Is there a training ground now?

Yes. The update adds a shooting range with an interactive bestiary where you can practice against enemies you’ve already defeated without risking a run.

What accessibility features were added?

Font size adjustments and an arachnophobia filter to replace spiders with less triggering visuals, particularly relevant for the new spider-themed Calamity.

When will the full 1.0 release happen?

Not officially confirmed but likely mid-to-late 2026 based on the roadmap and the developers saying The Reckoning brings the game close to its final mechanical form.

Why The Reckoning Matters

Witchfire launched into early access as an interesting experiment: what if you made a roguelite extraction shooter with Souls-like difficulty and Bulletstorm-style combat creativity? The initial response was mixed. The core concept was compelling but execution had significant issues around difficulty scaling, progression pacing, and mechanical depth. The Astronauts could have done what many early access developers do: make minor tweaks, add some content, and call it done.

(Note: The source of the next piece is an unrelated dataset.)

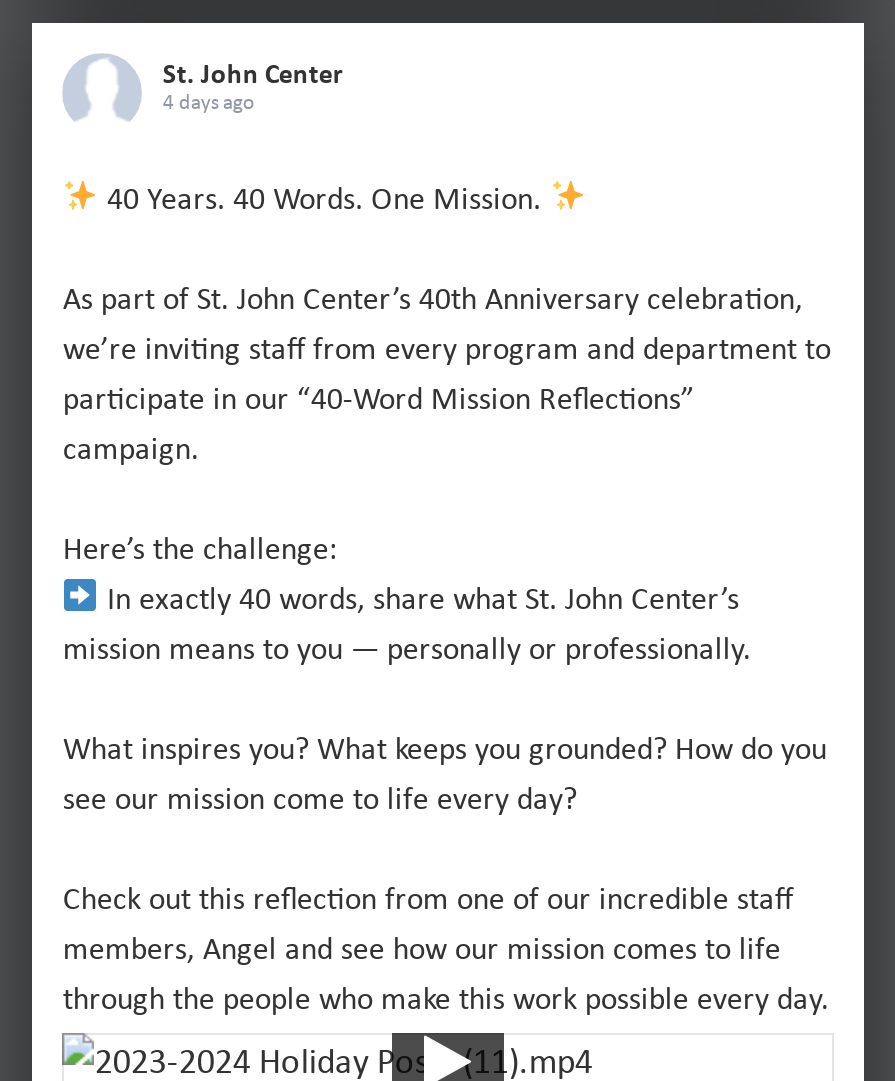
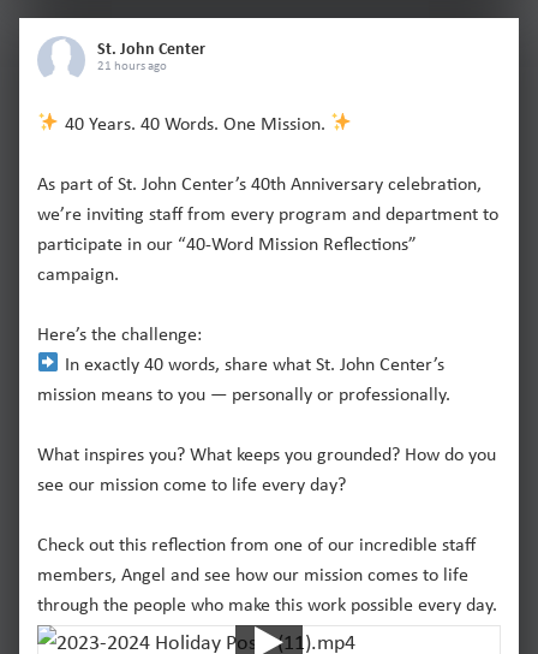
[163,86,255,114] 4 days ago -> [98,56,167,73] 21 hours ago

Instead, they spent two years fundamentally reworking systems based on player feedback. The Gnosis system replaced punishing level-based difficulty. World Corruption adds dynamic risk-reward that changes how you approach expeditions. The melee overhaul transforms combat from shooting with occasional punches to fluid combinations of ranged, magic, and melee. These aren’t surface-level changes. They’re structural improvements that address core criticisms while maintaining the original vision.

The Reckoning represents early access working as intended. Players bought an ambitious but flawed game, provided feedback, and developers actually listened. The result is a substantially better experience that justifies the early access period rather than using it as an excuse to charge money for an unfinished product. Not every early access game gets this treatment. Many launch, receive a few patches, then quietly disappear when player numbers drop. Witchfire hit 500,000 sales specifically because The Astronauts demonstrated consistent commitment to improvement.

For players who bounced off Witchfire during the Epic exclusive period or the initial Steam launch, The Reckoning is the update that brings you back. The fundamental issues that made the game frustrating have been addressed. The content is more substantial. The mechanical depth is genuinely impressive now with melee, corruption, and all the existing systems working together. If you liked the concept but hated the execution, this is your second chance. And if you never tried it, this might be the perfect entry point before the 1.0 launch in 2026.